Task directions
With the line containing "(135, 127) none -> [310,121,367,132] 35m 13s" as the first and the final line of the entries as the last, repeat exactly the lines in that span, including both.

##############################

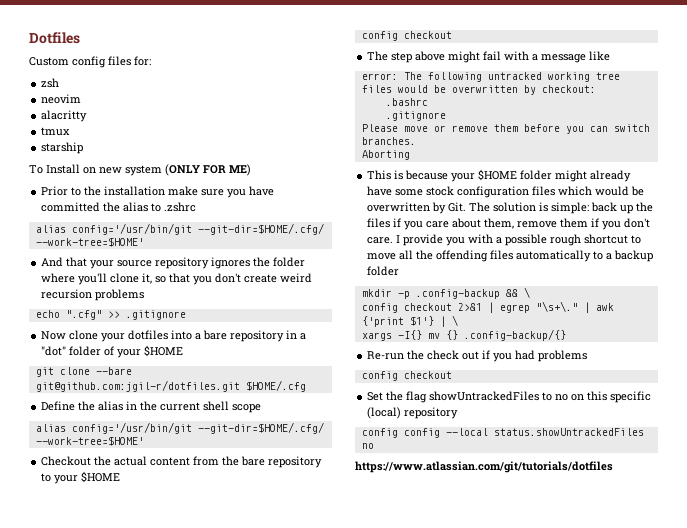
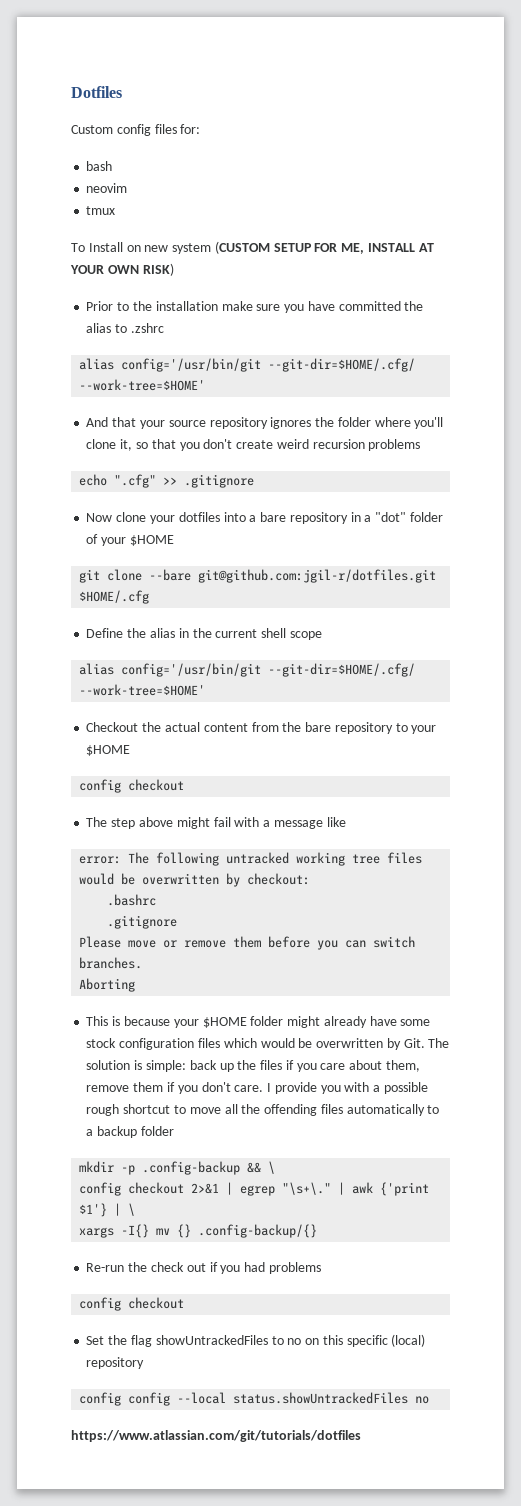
[41,78,60,88] zsh -> [86,161,113,171] bash
[41,110,88,122] // alacritty -> (128, 188) none
[41,142,84,154] // starship -> (116, 210) none
[165,164,251,176] (ONLY FOR ME) -> [214,241,434,254] [70,263,174,276] (CUSTOM SETUP FOR ME, INSTALL AT YOUR OWN RISK)

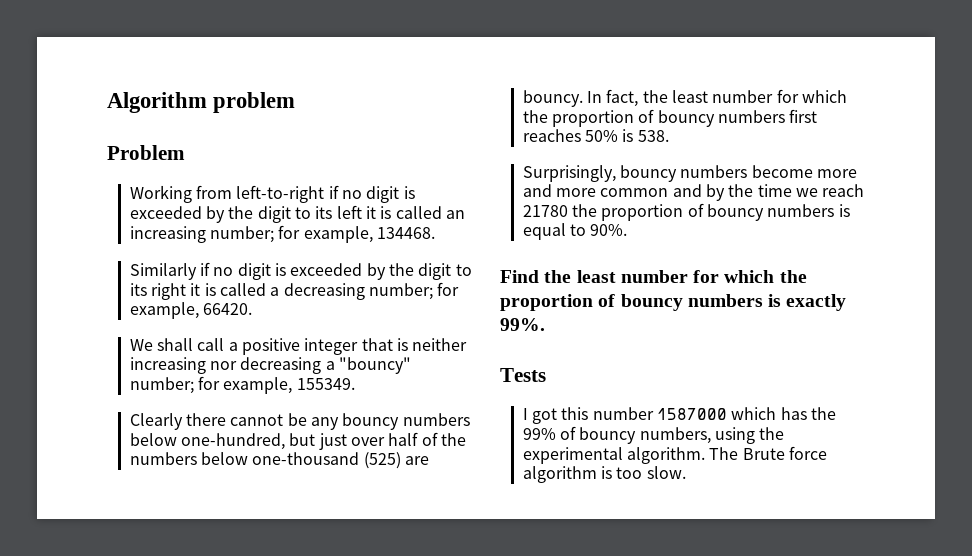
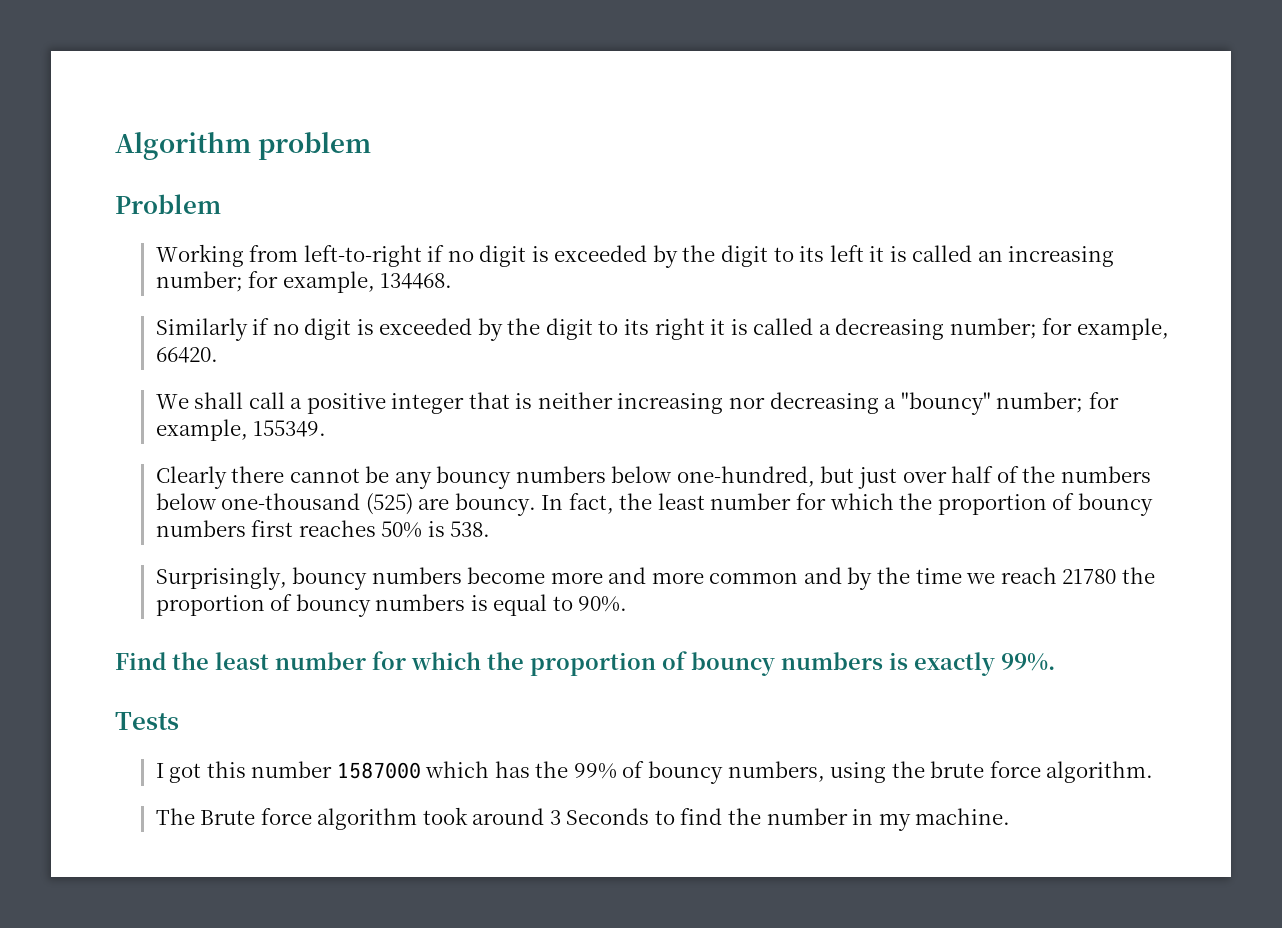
[522,447,623,464] experimental -> [930,761,1041,778] brute force
(705, 455) none -> (1154, 772) //
[600,466,686,479] is too slow. -> [422,807,1011,831] took around 3 Seconds to find the number in my machine.

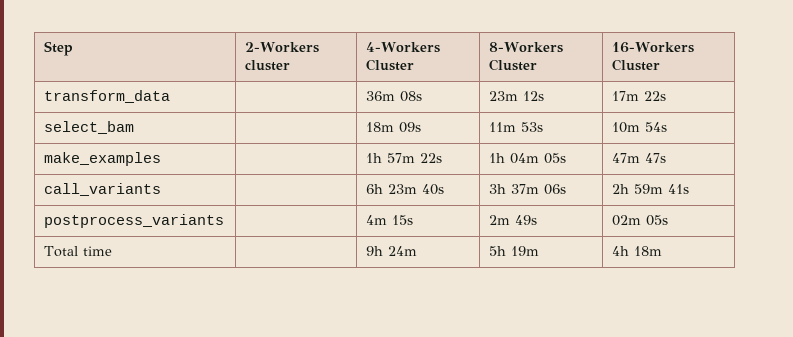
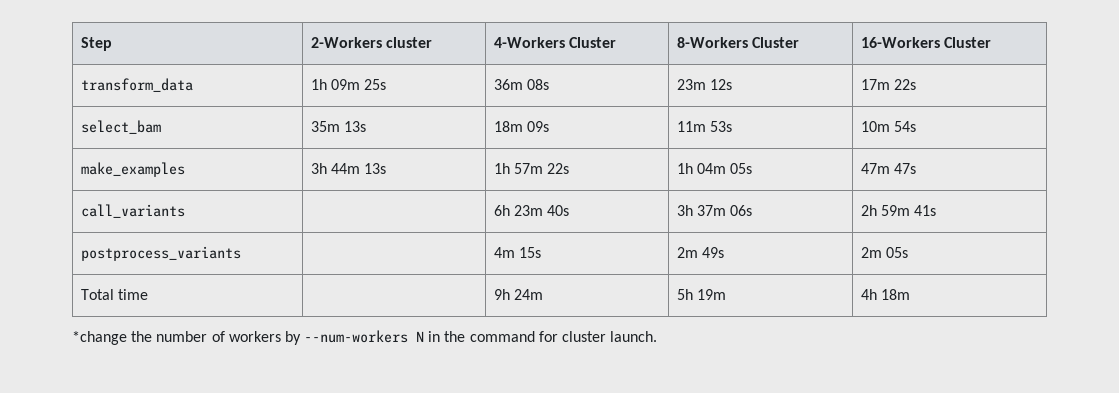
(171, 96) none -> [310,79,387,90] 1h 09m 25s
(135, 127) none -> [310,121,367,132] 35m 13s
(162, 159) none -> [310,163,387,174] 3h 44m 13s
[612,215,642,226] 02m -> [860,247,882,258] 2m
(663, 251) none -> [72,330,658,345] // *change the number of workers by --num-workers N in the command for cluster launch.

##############################

Expected output
(135, 127) none -> [310,121,367,132] 35m 13s
(162, 159) none -> [310,163,387,174] 3h 44m 13s
[612,215,642,226] 02m -> [860,247,882,258] 2m
(663, 251) none -> [72,330,658,345] // *change the number of workers by --num-workers N in the command for cluster launch.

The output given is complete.